Ela viu o sorriso de Marybeth. Com muito esforço, bebeu um pouco de café amargo, para depois beber o remédio que estava no copo. Mesmo Marybeth insistindo muito para voltar para cama, Kate não abriu mão de ajudar com seus afazeres.

A casa, por algum milagre, não estava muito bagunçada, isso era algo bom, pois Kate não sabia quanto tempo levaria para passar o efeito do álcool do seu corpo, cada vez que abaixava a cabeça para pegar alguma coisa, sentia que estava usando um chapéu de chumbo sobre sua cabeça.

 Quando tudo ficou limpo, ambas sentaram para almoçar Marybeth preparou um assado com farofa e uma salada de macarrão. Kate sabia que tudo estava delicioso, porém, só o cheiro da comida já a deixava com náusea. Kate voltou para seu quarto para limpar a sujeira que tinha feito na banheira, no entanto tudo estava perfeitamente limpo. Ela achou estranho, tinha plena certeza de ter vomitado à noite anterior, mas como Marybeth já tinha ido embora não tinha como ela perguntar se fora quem limpou.

Ela tomou um bom banho gelado e dormiu; acordou com a lua tentando brilhar entre nuvens. A casa estava às escuras, apenas uma luz brilhava fraca no escritório. Kate entrou, mas estava vazio, talvez todos tivessem saído enquanto ela dormia; olhou para a mesa solitária com o abajur aceso, caminhou até a estante de livros, passou os dedos pelos títulos sem saber do que se tratava, ela ainda não havia aprendido direito a ler esta nova língua, mas nunca desistiu de tentar. Abriu um livro e, com muito esforço, juntou as palavras.

— E-l-e l-e-v-a-n-t-o-u a m-ã-o e t-o-c-o-u o r-o-s-t-od-e-l-a — tomava fôlego para continuar a ler, quando uma voz a assustou fazendo o livro cair no chão.

— Ele levantou a mão e tocou o rosto dela, fazendo sua face corar. Ela, por sua vez, limitou seu olhar, pois sabia que isso denunciaria o que estava sentindo.

Seus olhos vislumbraram a figura dele saindo das sombras, sua camiseta estava aberta deixando a mostra seu corpo. Kate sentiu que o sangue escorria de seu corpo Tentou pegar o livro, queria fugir, não suportaria se ele a desprezasse novamente; quando tentou mover seu corpo para sair do escritório, ele já estava parado a sua frente, segurando firmemente sua cintura.

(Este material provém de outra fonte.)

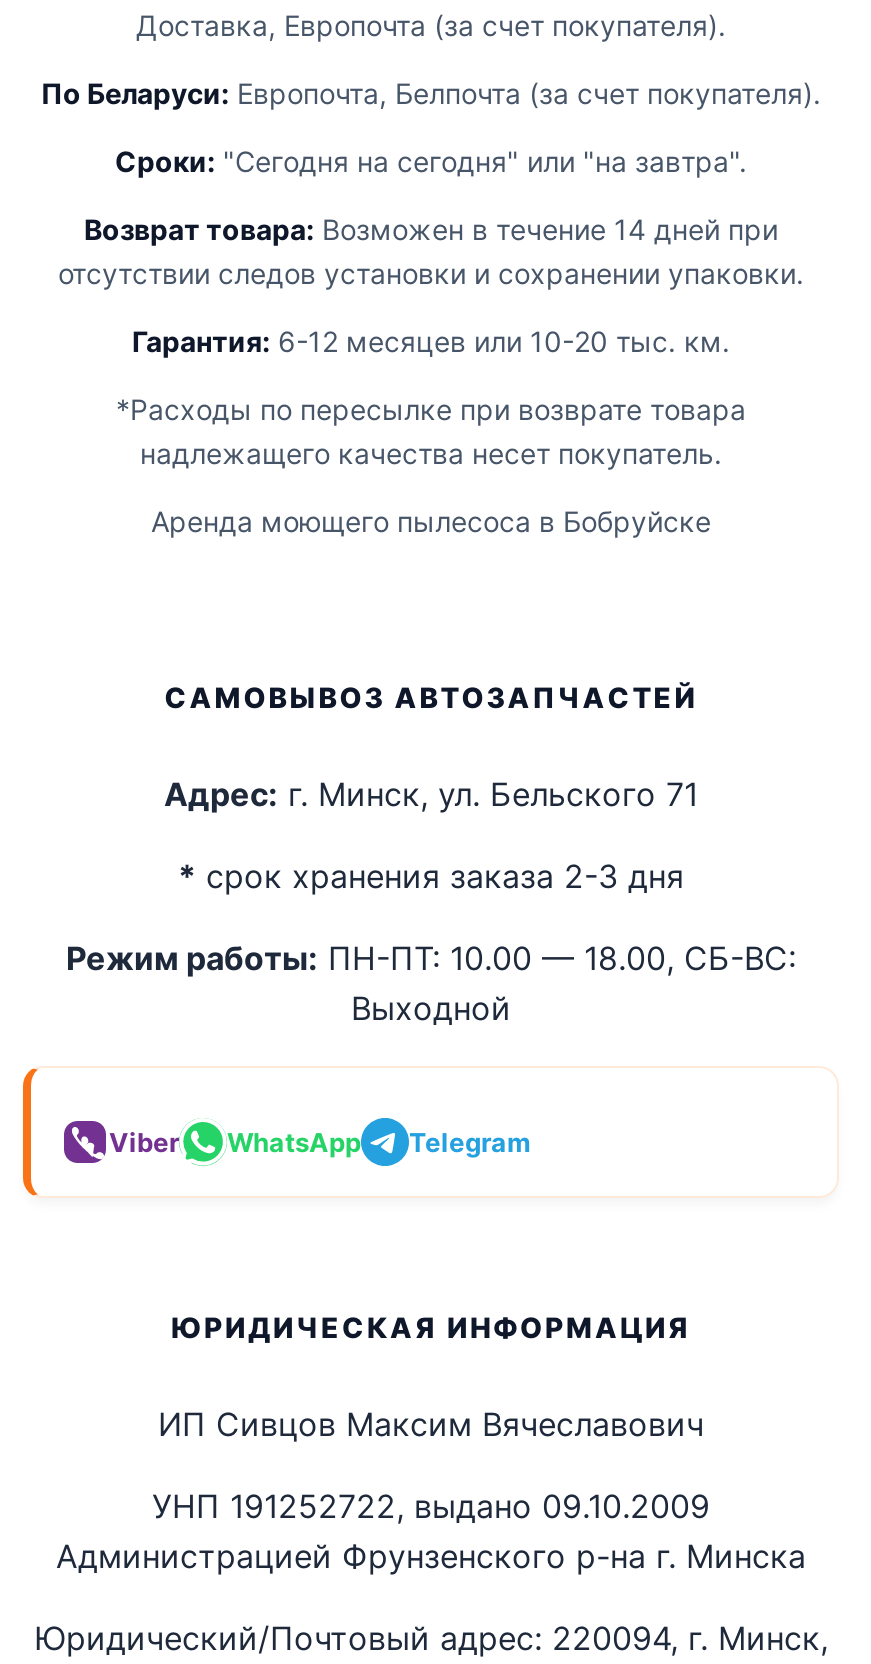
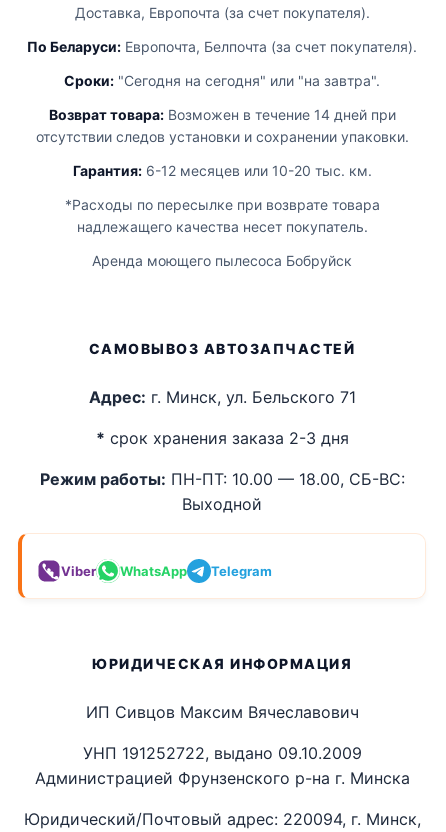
- Аренда моющего пылесоса в Бобруйске
+ Аренда моющего пылесоса Бобруйск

Os lábios dele estavam puxados em um sorriso cínico que ela não conseguiu parar de olhar, as mãos dele eram frias no início depois ficaram mornas. Uma leve pressão em seus lábios, Kate sentiu uma língua invadindo sua boca; ele a beijava com força, e sua mente tentava processar tudo aquilo. Kate nunca tinha sido beijada. Ela queria corresponder, sentiu seu corpo começar a queimar; então ele se afastou, deixando em seu lugar um ar frio. Ela tocou os lábios, que formigavam,quando tentou andar, porém, só conseguiu cambalear para fora do escritório. Talvez tenha levado muitas horas para que Kate entendesse realmente o que tinha acabado de acontecer, pois em sua mente ela pensava estar sonhando acordada. Quando conseguiu chegar ao seu quarto, ela ainda estava arfando e todo seu rosto estava radiante, pensando que devia ser um sonho estranho que teve por causa da bebida. Ainda arfando deitou na cama, notando, antes de adormecer, que pela fresta da janela entrava a luz brilhante da lua.

Na manhã seguinte, Kate tinha acordado com um sorriso radiante no rosto, era como se o mundo inteiro estivesse em festa, ela nem se importava com as pesadas nuvens cinza no céu.

— O que você tem hoje?

— Não tenho nada! Por que está perguntando?

— Por que você está com este sorriso no rosto. — Kate mordeu de leve os lábios relembrando o beijo roubado da noite anterior. Claro que ela não poderia contar para Marybeth, seria seu segredo proibido. — Menina qual sua idade?

—Tenho dezessete. — Kate não lembrava a data exata do seu aniversário, mas lembrava que sempre que o comemorava o jardim de sua casa estava florido, era na primavera.

— Já está na idade de se casar, será que existe alguém que esteja enamorado de você?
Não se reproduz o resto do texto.